** AIM OF THE EXERCISE **
The line containing "- The hybrid" marks where to begin; quote it and every line after it through the end of the data, exactly as written.

** RECORD EXTRACTS **
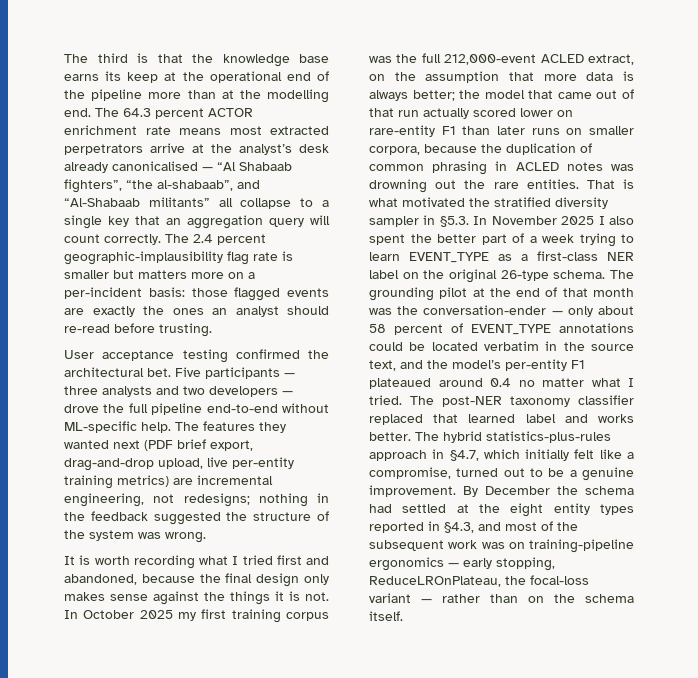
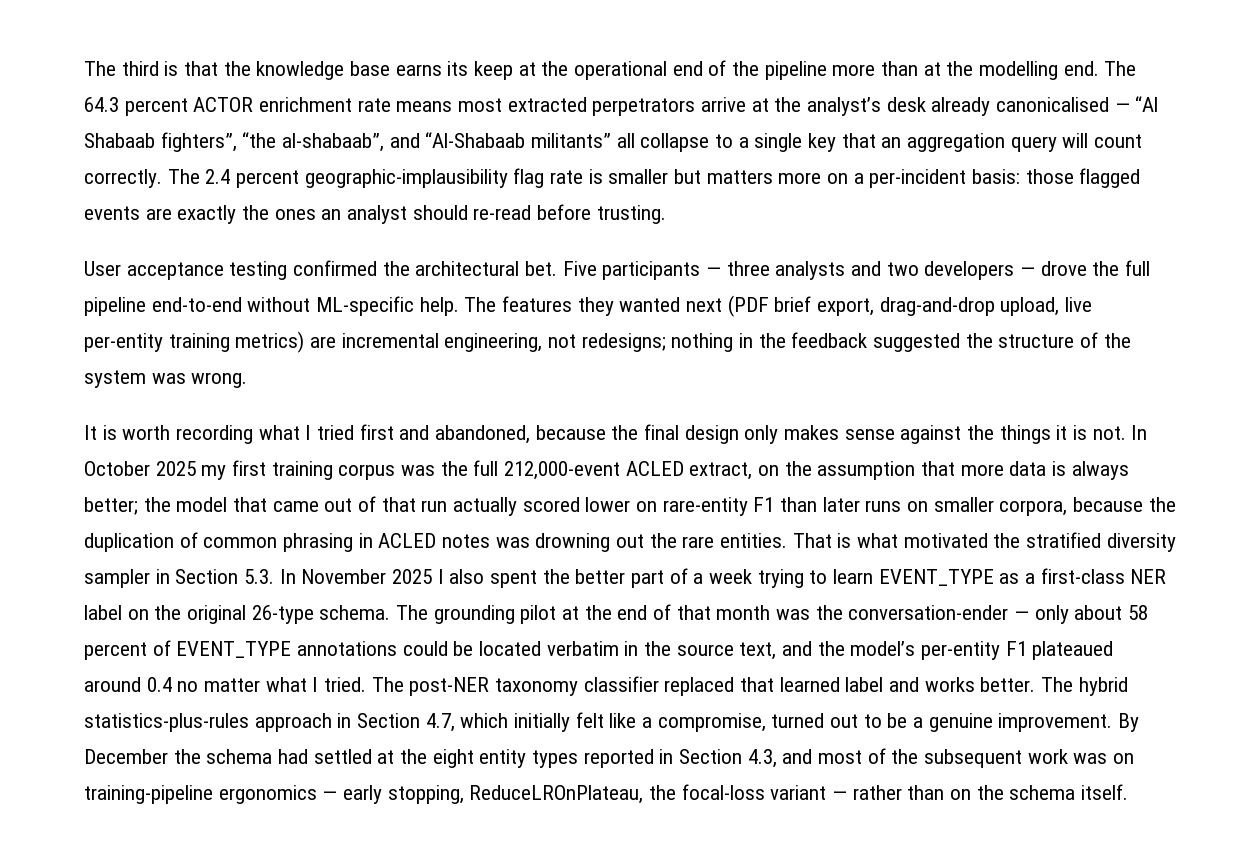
- That is what motivated the stratified diversity sampler in §5.3. In November 2025 I also spent the better part of a week trying to learn EVENT_TYPE as a first-class NER label on the original 26-type schema.
+ That is what motivated the stratified diversity sampler in Section 5.3. In November 2025 I also spent the better part of a week trying to learn EVENT_TYPE as a first-class NER label on the original 26-type schema.
- The hybrid statistics-plus-rules approach in §4.7, which initially felt like a compromise, turned out to be a genuine improvement.
+ The hybrid statistics-plus-rules approach in Section 4.7, which initially felt like a compromise, turned out to be a genuine improvement.
- By December the schema had settled at the eight entity types reported in §4.3, and most of the subsequent work was on training-pipeline ergonomics — early stopping, ReduceLROnPlateau, the focal-loss variant — rather than on the schema itself.
+ By December the schema had settled at the eight entity types reported in Section 4.3, and most of the subsequent work was on training-pipeline ergonomics — early stopping, ReduceLROnPlateau, the focal-loss variant — rather than on the schema itself.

** WRITTEN REPLY **
- The hybrid statistics-plus-rules approach in §4.7, which initially felt like a compromise, turned out to be a genuine improvement.
+ The hybrid statistics-plus-rules approach in Section 4.7, which initially felt like a compromise, turned out to be a genuine improvement.
- By December the schema had settled at the eight entity types reported in §4.3, and most of the subsequent work was on training-pipeline ergonomics — early stopping, ReduceLROnPlateau, the focal-loss variant — rather than on the schema itself.
+ By December the schema had settled at the eight entity types reported in Section 4.3, and most of the subsequent work was on training-pipeline ergonomics — early stopping, ReduceLROnPlateau, the focal-loss variant — rather than on the schema itself.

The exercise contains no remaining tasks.